Cuando planees confrontar amorosamente a alguien, después de haber comprobado y corregido tu motivación, entonces podrás planificar tu presentación. Tienes que pensar en lo que vas a decir (asegúrate de que la otra persona esté descansada), como lo vas a decir (comunícalo bien para que sea bien recibido).

Tengo mucha práctica en confrontaciones amorosas y he descubierto que hay tres puntos que funcionan muy bien si quieres que el mensaje llegue a la persona que amas.

  1. Dilo con tacto.

Proverbios 16:21 dice, “Los sabios son conocidos por su entendimiento, y las palabras agradables son persuasivas” (NTV). Nunca se es persuasivo cuando se es agresivo. Si lo dices ofensivamente, entonces será recibido a la defensiva. Pero cuanto más agradables sean sus palabras, más persuasivo será.

  1. Dilo con amor.

Pablo dice en 2 Corintios 6:13, “Les ruego por lo tanto, como un padre ruega a sus hijos, que me abran su corazón, como yo lo he hecho con ustedes” (DHH). Nunca uses la verdad como una vara. ¡No golpees a la gente con la verdad!

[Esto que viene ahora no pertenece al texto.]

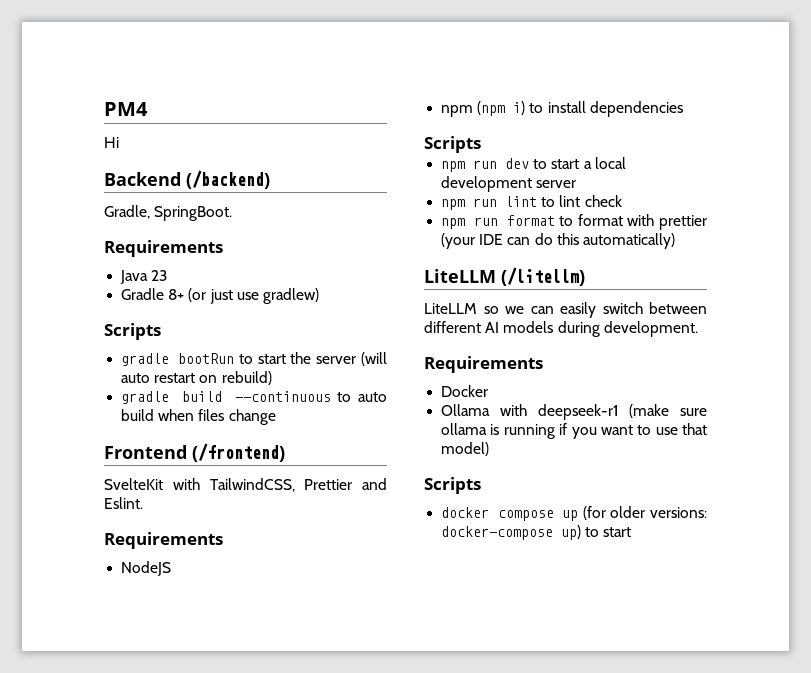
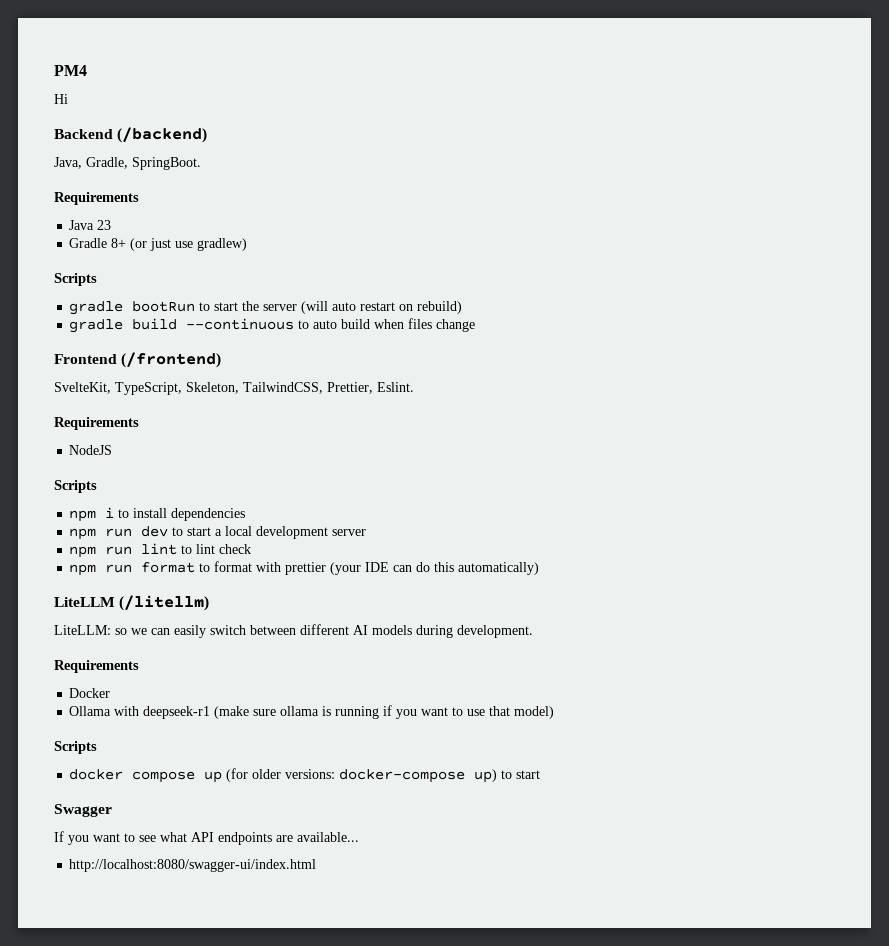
- Gradle, SpringBoot.
+ Java, Gradle, SpringBoot.
- SvelteKit with TailwindCSS, Prettier and Eslint.
+ SvelteKit, TypeScript, Skeleton, TailwindCSS, Prettier, Eslint.
  NodeJS
- npm (npm i) to install dependencies
  Scripts
+ npm i to install dependencies
- LiteLLM so we can easily switch between different AI models during development.
+ LiteLLM: so we can easily switch between different AI models during development.
+ Swagger
+ If you want to see what API endpoints are available...
+ http://localhost:8080/swagger-ui/index.html

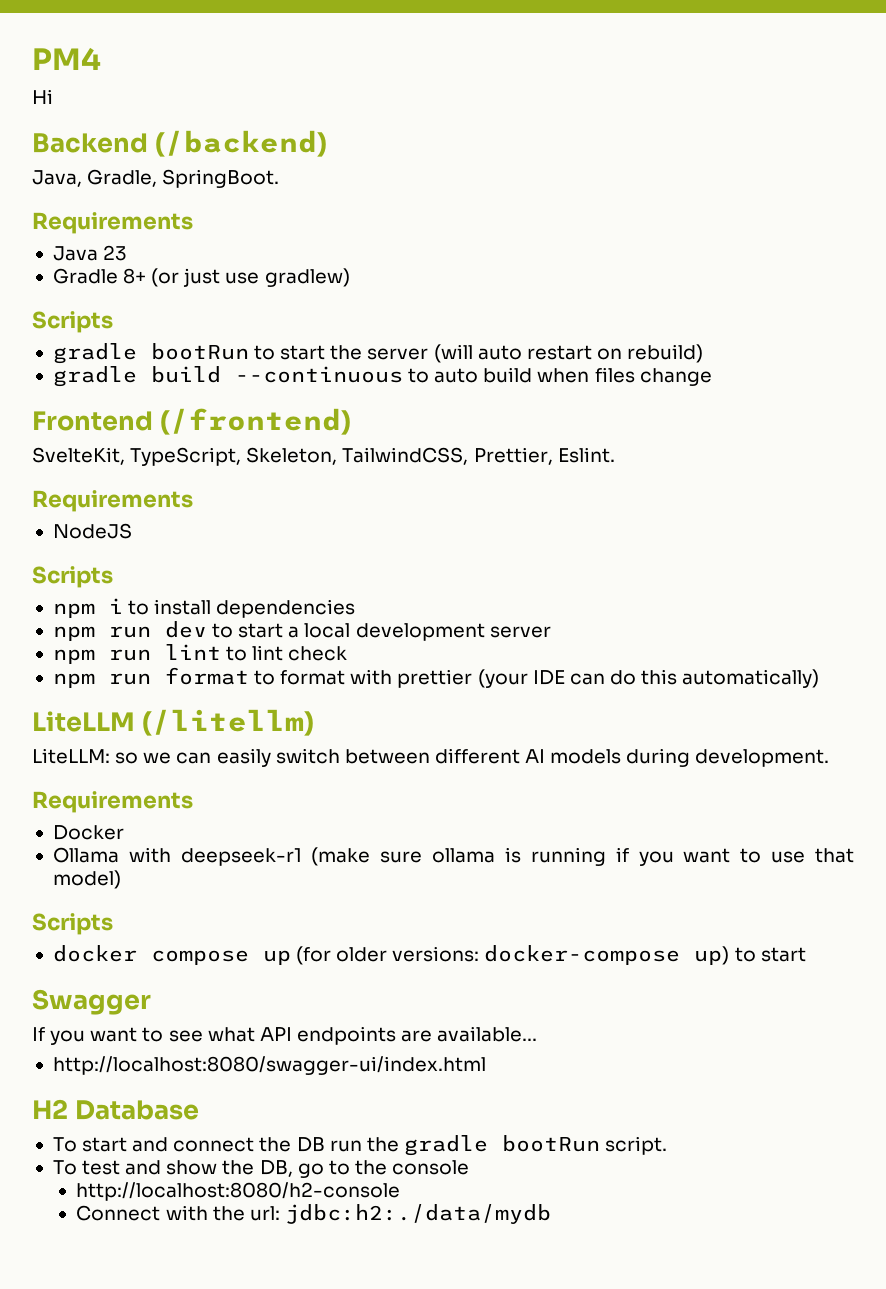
+ H2 Database
+ To start and connect the DB run the gradle bootRun script.
+ To test and show the DB, go to the console
+ http://localhost:8080/h2-console
+ Connect with the url: jdbc:h2:./data/mydb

Lo dices de una manera amorosa. ¿Y cómo sabes si lo dices de forma amorosa? Cuando es para su beneficio, no el tuyo.

  1. Dilo suavemente.

Gálatas 6:1a dice, “si otro creyente está dominado por algún pecado, ustedes, que son espirituales, deberían ayudarlo a volver al camino recto con ternura y humildad” (NTV). Ser amable significa que bajas la voz cuando hablas con alguien y muestras humildad. Tal vez incluso calificas tu enfoque: “puede que esté totalmente equivocado en esto, pero…” o “Ciertamente no soy perfecto. Tengo muchos problemas en mi vida”.

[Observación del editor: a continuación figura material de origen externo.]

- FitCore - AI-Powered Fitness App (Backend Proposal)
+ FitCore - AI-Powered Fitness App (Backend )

No entres como el disciplinario. Declare suavemente cómo todos necesitamos ayuda en algún momento, y expresa tu amor y preocupación por la persona.

Cuando planees cómo vas a confrontar a alguien amorosamente, recuerda esta ecuación: Verdad + Tacto + Tiempo = Transformación.

Reflexiona sobre esto:

  • Piensa en las veces que has respondido bien a la disciplina o a la confrontación. ¿Qué hicieron las personas que te confrontaron para que pudieras escuchar y entender lo que decían?
  • ¿Cuál de estos atributos —ser diplomático, ser cariñoso o ser amable— no te resulta fácil? Ora y pídele a Dios que te ayude específicamente en esa área.
  • ¿Por qué es importante pensar cuando vas a confrontar a alguien?